More easily digested were Reich’s “Eight Lines” and Rodgers’ ballet pieces. The ballet pieces proved innocuous in their use of pleasantly tuneful ostinatos and colorful scoring (including guitar, vibraphone and harpsichord). “Eight Lines” displayed Reich’s masterful way of getting the maximum out of the minimum. In 20 minutes of continual doodling from 11 hard-working players, hardly a note seemed superfluous.

The ever-enthusiastic Clark led the various ensembles in sympathetic, moderately well-oiled readings. The same, alas, cannot be said of the Baroque offerings.

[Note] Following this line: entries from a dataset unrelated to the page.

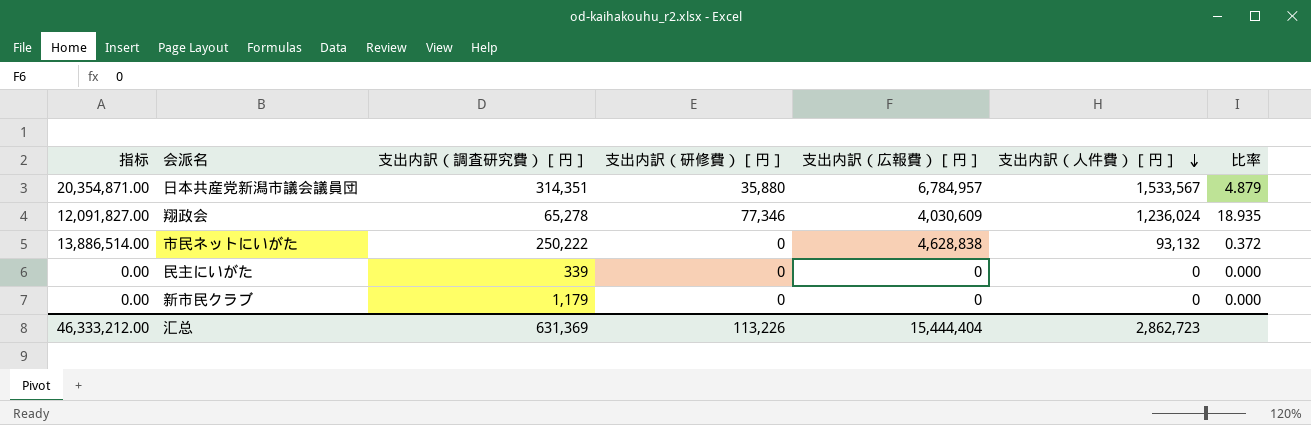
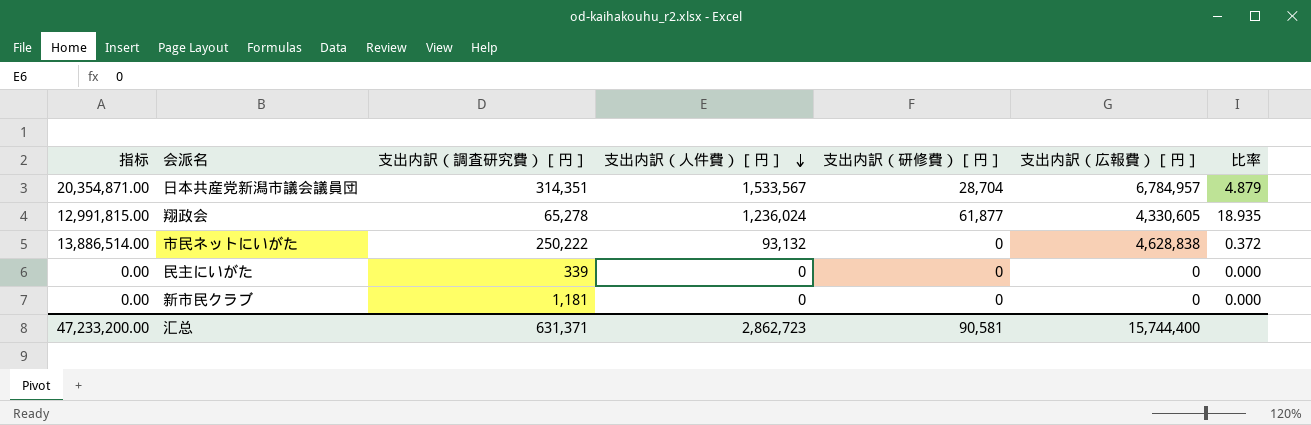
column 支出内訳（人件費）［円］ | position: 6 -> 4
日本共産党新潟市議会議員団 | 支出内訳（研修費）［円］: 35,880 -> 28,704
翔政会 | 指标: 12,091,827.00 -> 12,991,815.00
翔政会 | 支出内訳（研修費）［円］: 77,346 -> 61,877
翔政会 | 支出内訳（広報費）［円］: 4,030,609 -> 4,330,605
新市民クラブ | 支出内訳（調査研究費）［円］: 1,179 -> 1,181
汇总 | 指标: 46,333,212.00 -> 47,233,200.00
汇总 | 支出内訳（調査研究費）［円］: 631,369 -> 631,371
汇总 | 支出内訳（研修費）［円］: 113,226 -> 90,581
汇总 | 支出内訳（広報費）［円］: 15,444,404 -> 15,744,400

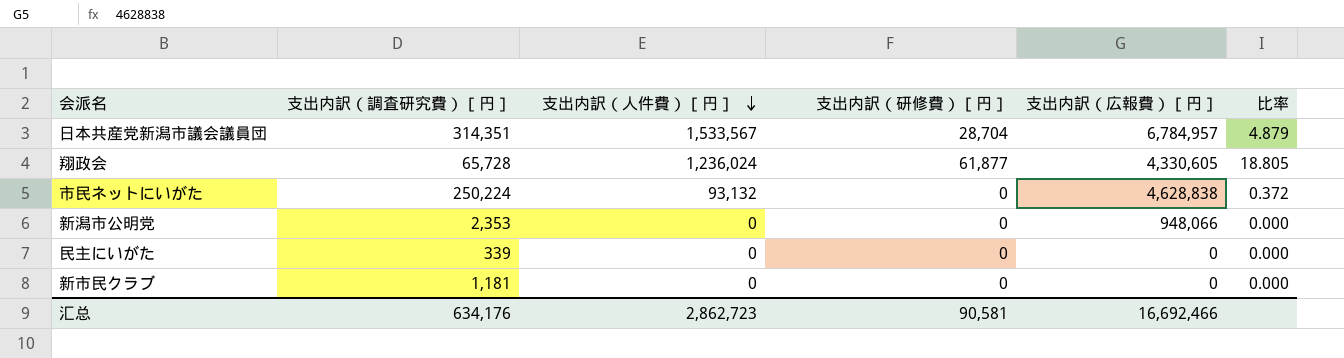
column 指标 | formula: [支出内訳（広報費）［円］] * 3 -> none
翔政会 | 支出内訳（調査研究費）［円］: 65,278 -> 65,728
翔政会 | 比率: 18.935 -> 18.805
市民ネットにいがた | 支出内訳（調査研究費）［円］: 250,222 -> 250,224
row 新潟市公明党: none -> 2,353 | 0 | 0 | 948,066 | 0.000
汇总 | 支出内訳（調査研究費）［円］: 631,371 -> 634,176
汇总 | 支出内訳（広報費）［円］: 15,744,400 -> 16,692,466

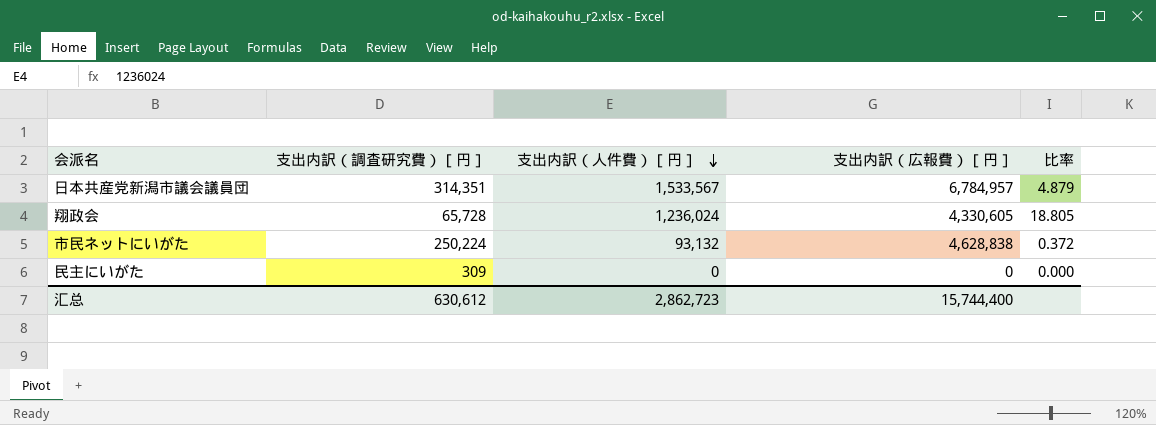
column 支出内訳（研修費）［円］ | position: 4 -> none
row 新潟市公明党: 2,353 | 0 | 0 | 948,066 | 0.000 -> none
row 新市民クラブ: 1,181 | 0 | 0 | 0 | 0.000 -> none
民主にいがた | 支出内訳（調査研究費）［円］: 339 -> 309
汇总 | 支出内訳（調査研究費）［円］: 634,176 -> 630,612
汇总 | 支出内訳（広報費）［円］: 16,692,466 -> 15,744,400

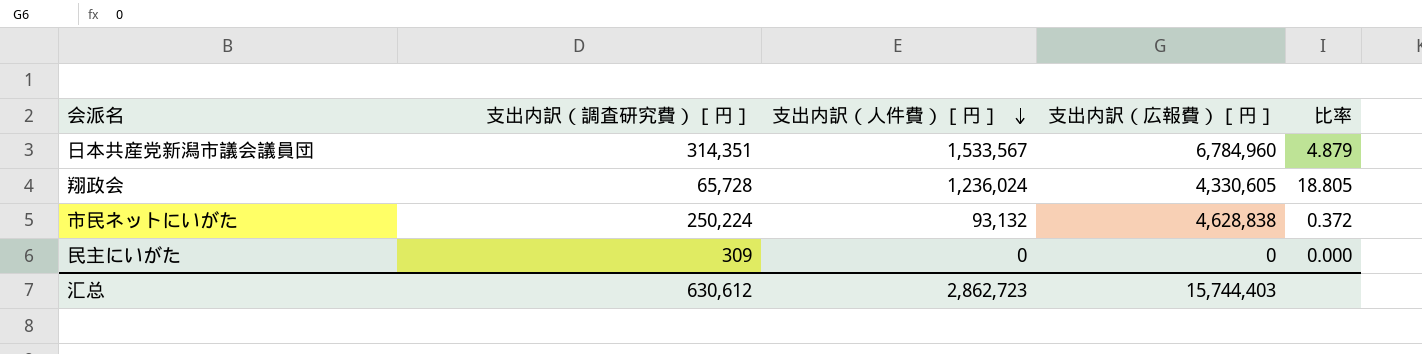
日本共産党新潟市議会議員団 | 支出内訳（広報費）［円］: 6,784,957 -> 6,784,960
汇总 | 支出内訳（広報費）［円］: 15,744,400 -> 15,744,403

Eschewing the commonly accepted practice of doubling or tripling the strings, Clark emphasized Baroque intimacy and transparency by utilizing one player per part. That was nice. Unfortunately, this meant that individual weaknesses could not be hidden. Raggedness and an inescapable sluggishness permeated the readings.

Violinist Kimiyo Takeya brought a scratchy sound to her solo duties in the Vivaldi. In the Bach, the solo voices were dominated, as expected, by James Thatcher, who, in another nod toward “authentic” performance practice, played the hornlike Baroque trumpet. Despite the more muted sound of the instrument, Thatcher’s contributions stuck out uncomfortably.

The performers had to share the stage with the Christmas setting for the play “Jitters,” which opened Tuesday night at the Mainstage.